[[ Information provided open ]]

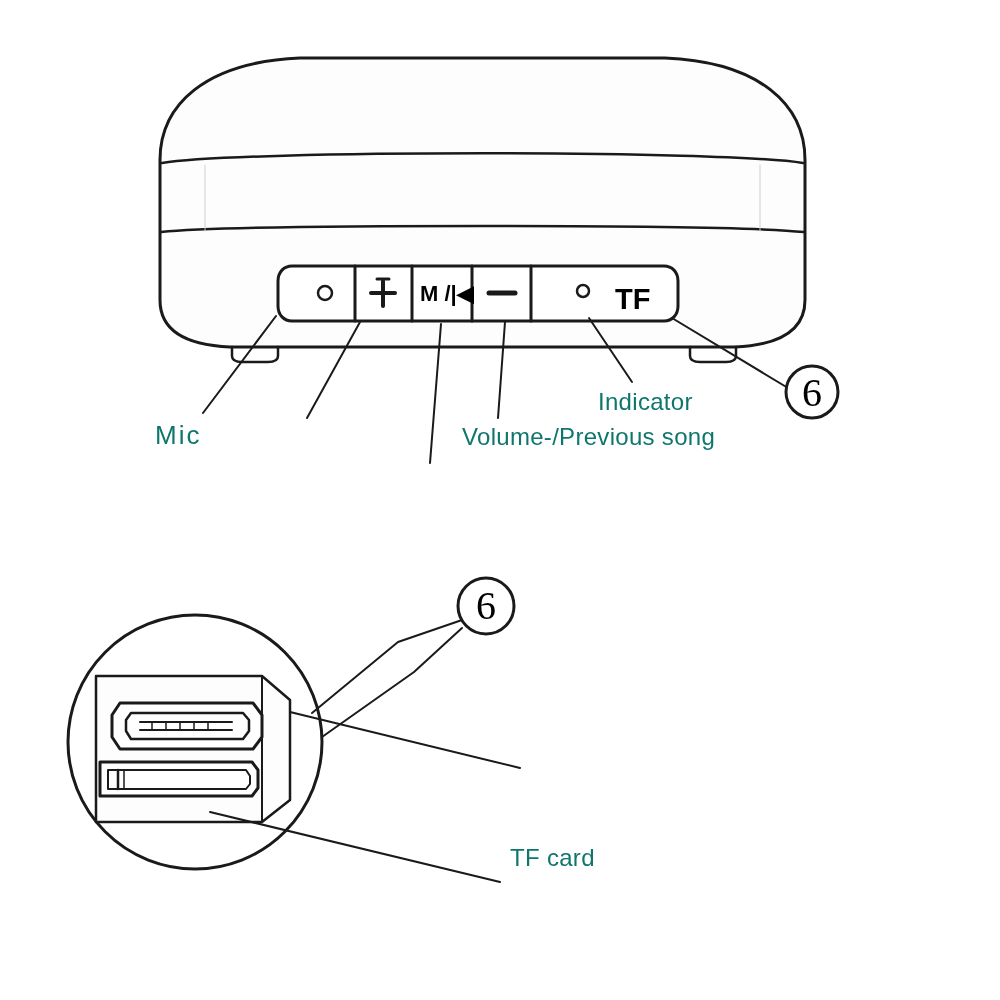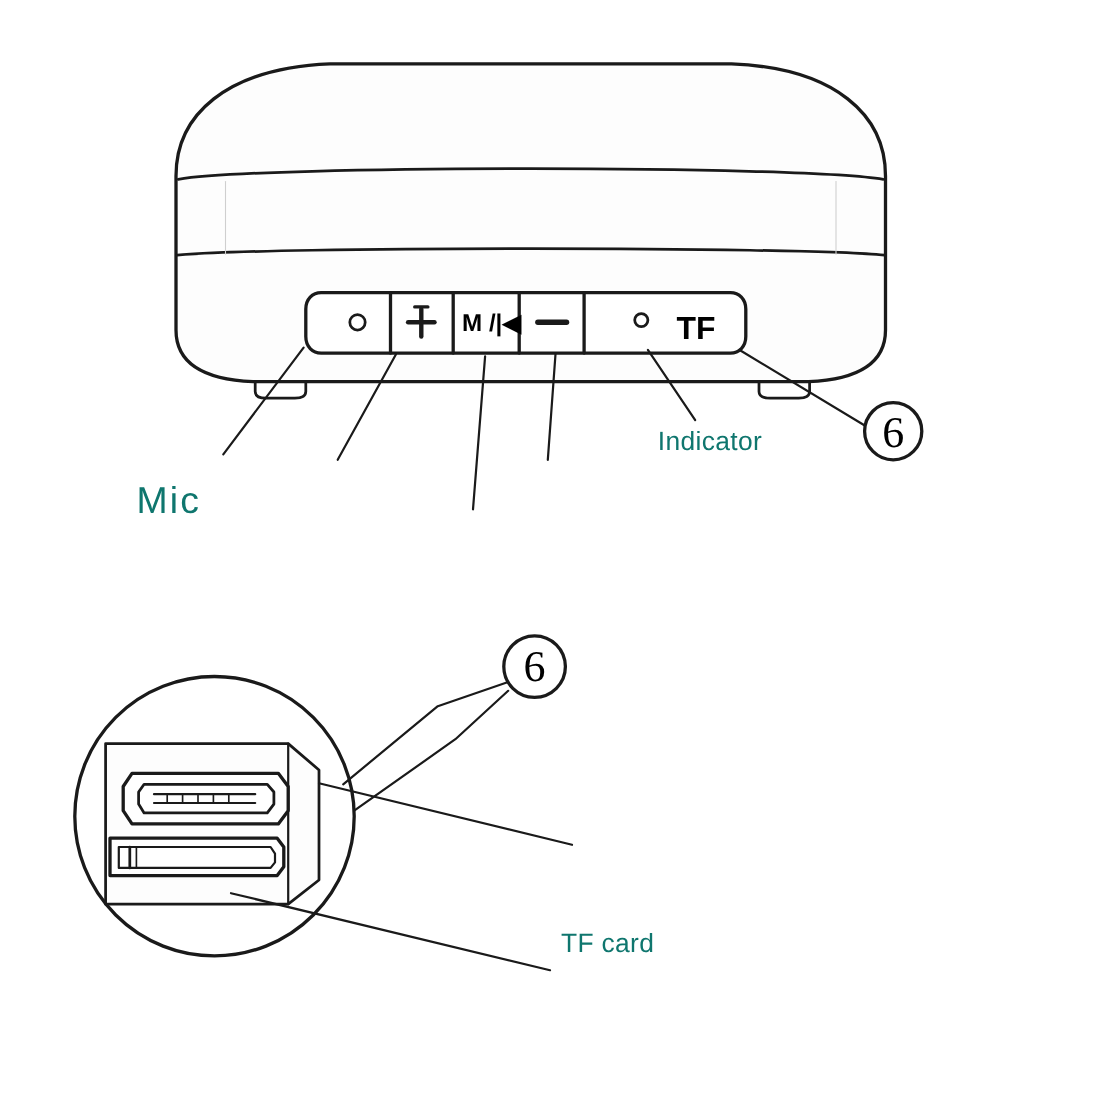--- a/index.html
+++ b/index.html
@@ -27,21 +27,21 @@
     width: 1000px;
     height: 1000px;
   }
   .lbl {
     position: absolute;
     white-space: nowrap;
     font-family: "Liberation Sans", sans-serif;
     color: #0f766e;
     letter-spacing: 0.3px;
   }
-  .lbl-mic       { left: 124px; top: 420px; font-size: 34px; letter-spacing: 2px; margin-top: 16px; }
+  .lbl-mic       { left: 155px; top: 420px; font-size: 26px; letter-spacing: 2px; }
   .lbl-volup     { left: 224px; top: 423px; font-size: 24px; }
   .lbl-onoff     { left: 324px; top: 467px; font-size: 24px; }
   .lbl-voldown   { left: 462px; top: 423px; font-size: 24px; }
   .lbl-indicator { left: 598px; top: 388px; font-size: 24px; }
   .lbl-charge    { left: 527px; top: 754px; font-size: 25px; }
   .lbl-tfcard    { left: 510px; top: 844px; font-size: 24px; }
 
   .btn-glyph {
     position: absolute;
     font-family: "Liberation Sans", sans-serif;
@@ -168,17 +168,18 @@
     </g>
   </svg>
 
   <span class="btn-glyph glyph-m">M /|◀</span>
   <span class="btn-glyph glyph-tf">TF</span>
 
   <span class="callout-num num-top">6</span>
   <span class="callout-num num-bot">6</span>
 
   <span class="lbl lbl-mic">Mic</span>
+  <span class="lbl lbl-voldown">Volume-/Previous song</span>
   <span class="lbl lbl-indicator">Indicator</span>
 
   <span class="lbl lbl-tfcard">TF card</span>
 
 </div>
 
 </body></html>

[[ Information provided closed ]]

- [Action item]: The answer must restate each entry word for word and contain no images.

- [Output below]:
--- a/index.html
+++ b/index.html
@@ -27,21 +27,21 @@
     width: 1000px;
     height: 1000px;
   }
   .lbl {
     position: absolute;
     white-space: nowrap;
     font-family: "Liberation Sans", sans-serif;
     color: #0f766e;
     letter-spacing: 0.3px;
   }
-  .lbl-mic       { left: 124px; top: 420px; font-size: 34px; letter-spacing: 2px; margin-top: 16px; }
+  .lbl-mic       { left: 155px; top: 420px; font-size: 26px; letter-spacing: 2px; }
   .lbl-volup     { left: 224px; top: 423px; font-size: 24px; }
   .lbl-onoff     { left: 324px; top: 467px; font-size: 24px; }
   .lbl-voldown   { left: 462px; top: 423px; font-size: 24px; }
   .lbl-indicator { left: 598px; top: 388px; font-size: 24px; }
   .lbl-charge    { left: 527px; top: 754px; font-size: 25px; }
   .lbl-tfcard    { left: 510px; top: 844px; font-size: 24px; }
 
   .btn-glyph {
     position: absolute;
     font-family: "Liberation Sans", sans-serif;
@@ -168,17 +168,18 @@
     </g>
   </svg>
 
   <span class="btn-glyph glyph-m">M /|◀</span>
   <span class="btn-glyph glyph-tf">TF</span>
 
   <span class="callout-num num-top">6</span>
   <span class="callout-num num-bot">6</span>
 
   <span class="lbl lbl-mic">Mic</span>
+  <span class="lbl lbl-voldown">Volume-/Previous song</span>
   <span class="lbl lbl-indicator">Indicator</span>
 
   <span class="lbl lbl-tfcard">TF card</span>
 
 </div>
 
 </body></html>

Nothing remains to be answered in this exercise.